26/07/2011 11h26 – Atualizado em 26/07/2011 11h26
UFGD
A Universidade Federal da Grande Dourados (UFGD) já emitiu ordem de serviço e publicará nesta semana o contrato com a empresa que retomará as obras do Núcleo de Estudos Estratégicos Fronteiras (NEEF), Bloco A de salas de aulas e Faculdade de Direito (Fadir).
Elas estavam paradas desde que as empresas vencedoras das licitações abandonaram a execução. A empresa classificada em segundo lugar nas licitações, Excede, agora é a responsável pelos trabalhos.
A Universidade abriu processo administrativo para aplicação de sanções e multas contra as empresas, como por exemplo, o impedimento de participar de outras licitações do poder executivo federal por cinco anos, através do Sistema de Cadastramento Unificado de Fornecedores (SICAF).
A construção do Núcleo de Estudos Estratégicos Fronteiras (NEEF) foi licitada em aproximadamente R$ 383 mil, a do Bloco A de salas de aulas em R$ 2,3 milhões, enquanto que a licitação para a Faculdade de Direito (Fadir) foi de R$ 1,9 milhão.
OBRAS PARALISADAS
No domingo (24), o Ministério da Educação publicou matéria sobre as obras concluídas, em execução e em fase de planejamento, licitação ou outros procedimentos administrativos nas universidades federais de todo o país. Segundo dados do Ministério, 53 delas se encontram paralisadas, em 20 universidades.
Na UFGD, a obra do Centro de Convivência, licitada em R$ 1,5 milhão, é uma delas, abandonada pela empresa vencedora da licitação. Será necessário agora conseguir alocar novamente os recursos para o projeto, já que os mesmos eram de 2009 e voltaram para o governo federal.
Conforme o MEC, em todos os casos de obras paralisadas nas universidades, deve-se a problemas com a empresa responsável. Em todas essas situações a empresa abandonou o canteiro de obras ou demonstrou incapacidade operacional da empresa vencedora da licitação, levando a rescisão contratual.

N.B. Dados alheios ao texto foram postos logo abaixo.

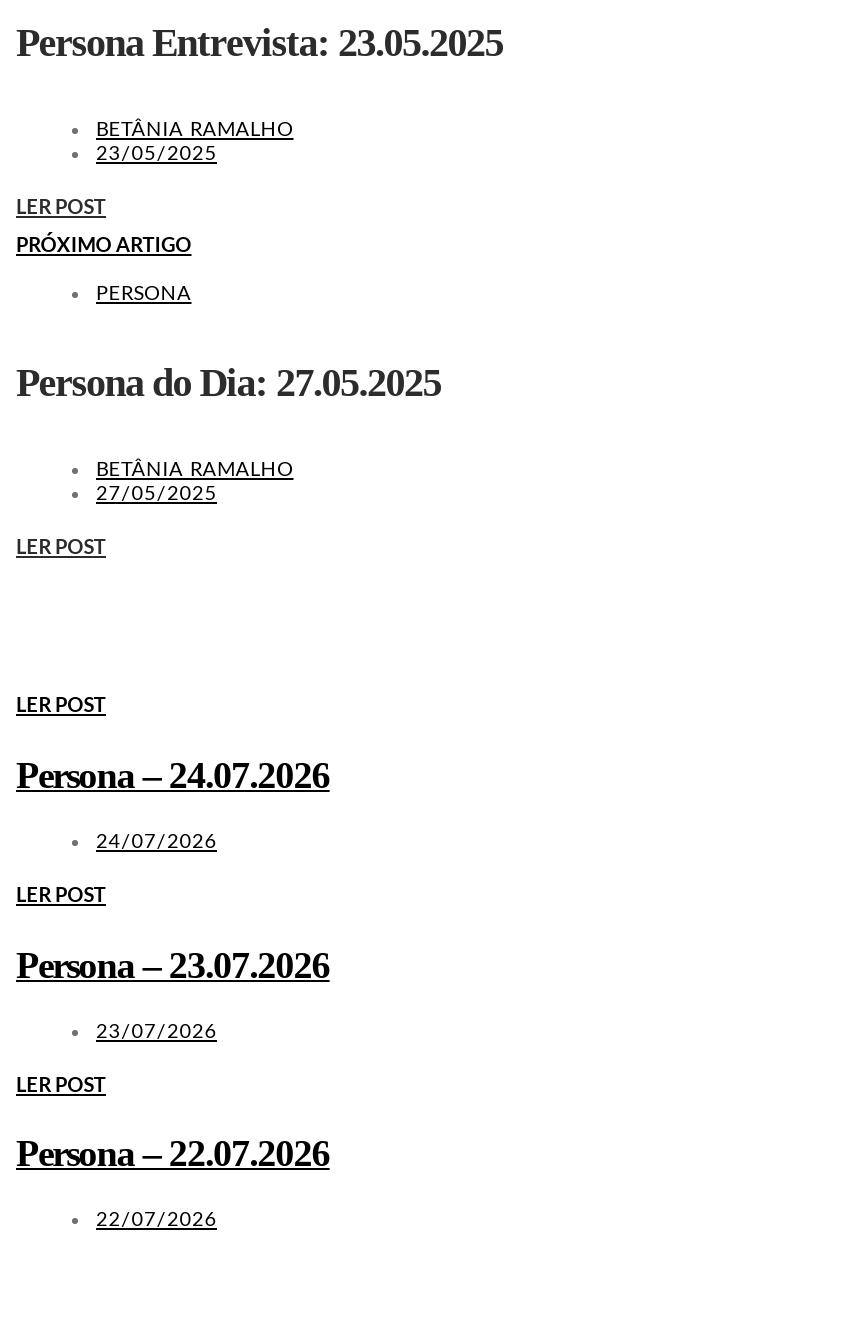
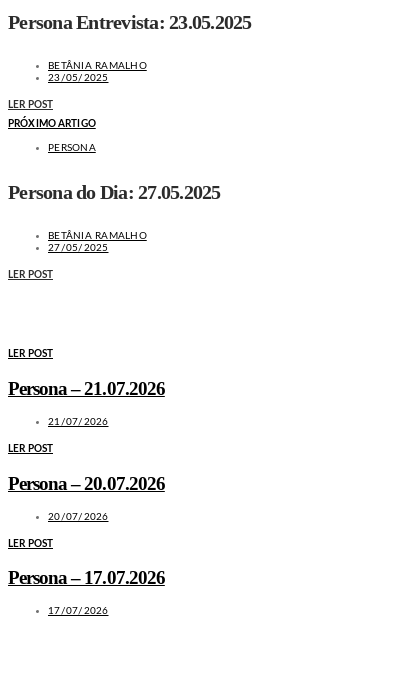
[16,754,330,796] Persona – 24.07.2026 -> [8,378,165,399] Persona – 21.07.2026
[96,831,217,851] 24/07/2026 -> [48,417,108,427] 21/07/2026
[16,943,330,985] Persona – 23.07.2026 -> [8,473,165,494] Persona – 20.07.2026
[96,1021,217,1041] 23/07/2026 -> [48,512,108,522] 20/07/2026
[16,1133,330,1175] Persona – 22.07.2026 -> [8,568,165,588] Persona – 17.07.2026
[96,1211,217,1231] 22/07/2026 -> [48,606,108,616] 17/07/2026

Desde 2003, com o Programa de Expansão, e posteriormente em 2007 com o Programa Reuni (Reestruturação e Expansão das Universidades Federais), as universidades federais tiveram condições de realizar reformas e iniciar obras para a ampliação de suas estruturas.
Com o programa de expansão, também foi possível interiorizar o ensino superior público. Cidades que antes não possuíam universidades federais passaram a contar com estruturas universitárias, como no caso de Dourados. A oferta de vagas nas universidades federais mais que dobrou e como consequência da expansão, as matrículas nos cursos de graduação presenciais também aumentaram.